Kliknij, aby pominąć reklamę

Na drugim okrążeniu Gonzalez odzyskał pierwszą lokatę kosztem Viettiego. O trzecią pozycję walczyli Agius i Binder. Okazało się, że reprezentant RPA i Guevara popełnili falstart! W tej sytuacji musieli otrzymać „double-lap”! Canet póki co jechał szósty. Na siódmą lokatę awansował Moreira, który wyprzedził Ramireza. Baltus i Holgado zamykali pierwszą dziesiątkę. Poza nią znajdowali się Dixon, Alonso Lopez, Mario Aji, Filipc Salac i Albert Arenas, który jechał po jeden punkcik. Dopiero na osiemnastej lokacie znajdował się Tony Arbolino.

Pięć kółek za nami. Gonzalez odskoczył od drugiego Viettiego. Włocha naciskał trzeci Agius. Na czwartą lokatę awansował Canet, ponieważ Binder i Guevara wykonali karę dłuższego przejazdu.
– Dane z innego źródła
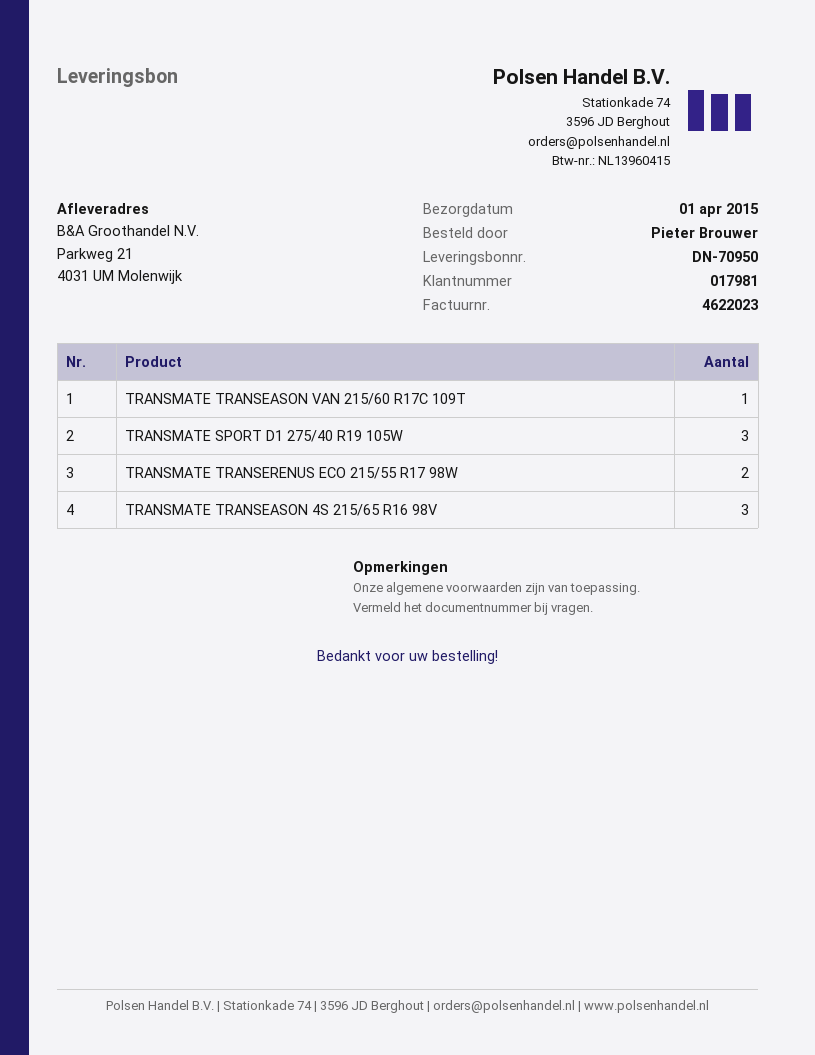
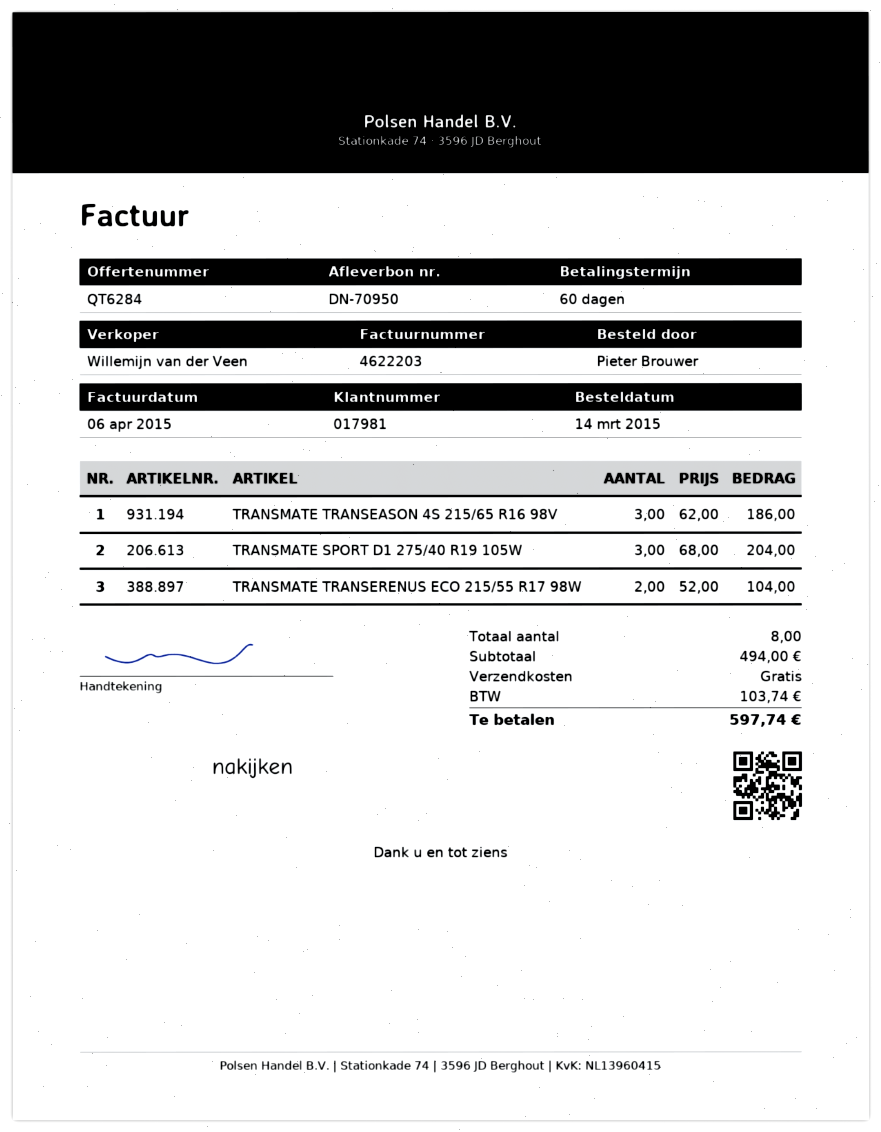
invoice number: 4622023 -> 4622203
TRANSMATE TRANSEASON VAN 215/60 R17C 109T: 1 -> none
A co gorsza, czekała ich jeszcze jedna! Na piątym miejscu znajdował się Moreira, który wyprzedzał Ramireza, Baltusa, Holgado i Dixona.

Czołowa trójka odjechała od reszty. Canet tracił do trzeciego Agiusa blisko 1,5 sekundy. Tuż za Hiszpanem jechał Moreira. Binder i Guevara odbyli drugą karę. Reprezentant RPA spadł na piętnastą, z kolei Guevara na dwudziestą pierwszą lokatę. Dopiero dwudziesty drugi jechał David Alonso, który nadal odczuwał skutki kontuzji barku.

Kliknij, aby pominąć reklamę

Piętnaście okrążeń do mety. Gonzalez jechał pół sekundy przed Viettim. Bardzo dobrze jechał Agius, który naciskał Włocha. Świetne tempo prezentował również Moreira, który naciskał Caneta. Póki co jednak Brazylijczyk nie był w stanie skutecznie zaatakować Hiszpana. Szóstą pozycję utrzymywał Ramirez, który tracił do Moreiry około dwóch sekund. Tuż za Hiszpanem znajdował się Baltus. Gonił ich ósmy Dixon. Czołową dziesiątkę dopełniali debiutujący Holgado i Lopez. W punktach jechał jeszcze inny debiutant Adrian Huertas. Mistrz Świata World Supersport znajdował się na czternastej lokacie. Na szesnastym miejscu jechał Arbolino. Fatalna forma wicemistrza świata Moto2 z 2023 roku!

Dwanaście kółek do końca. Gonzalez miał już ponad sekundę przewagi nad Viettim i Agiusem. Półtorej sekundy do Australijczyka tracił Canet, którego nadal naciskał Moreira. Baltus odebrał szóstą pozycję Ramirezowi. Do Brazylijczyka tracił jednak trzy sekundy. Blisko Marcosa znajdował się również Dixon. Dobrze jechał Holgado, który zbliżał się do poprzedzającej go trójki. Dziesiątkę nadal zamykał Lopez.

Dziesięć okrążeń do mety. Między Viettim a Agiusem doszło do kolizji! Australijczyk próbował zaatakować Włocha, jednak ten zamknął mu „drzwi”. W konsekwencji Celestino wypadł z toru, kończąc rywalizację w żwirze! Sennę najpewniej czekała kara, gdyż w momencie ataku znajdował się z tyłu.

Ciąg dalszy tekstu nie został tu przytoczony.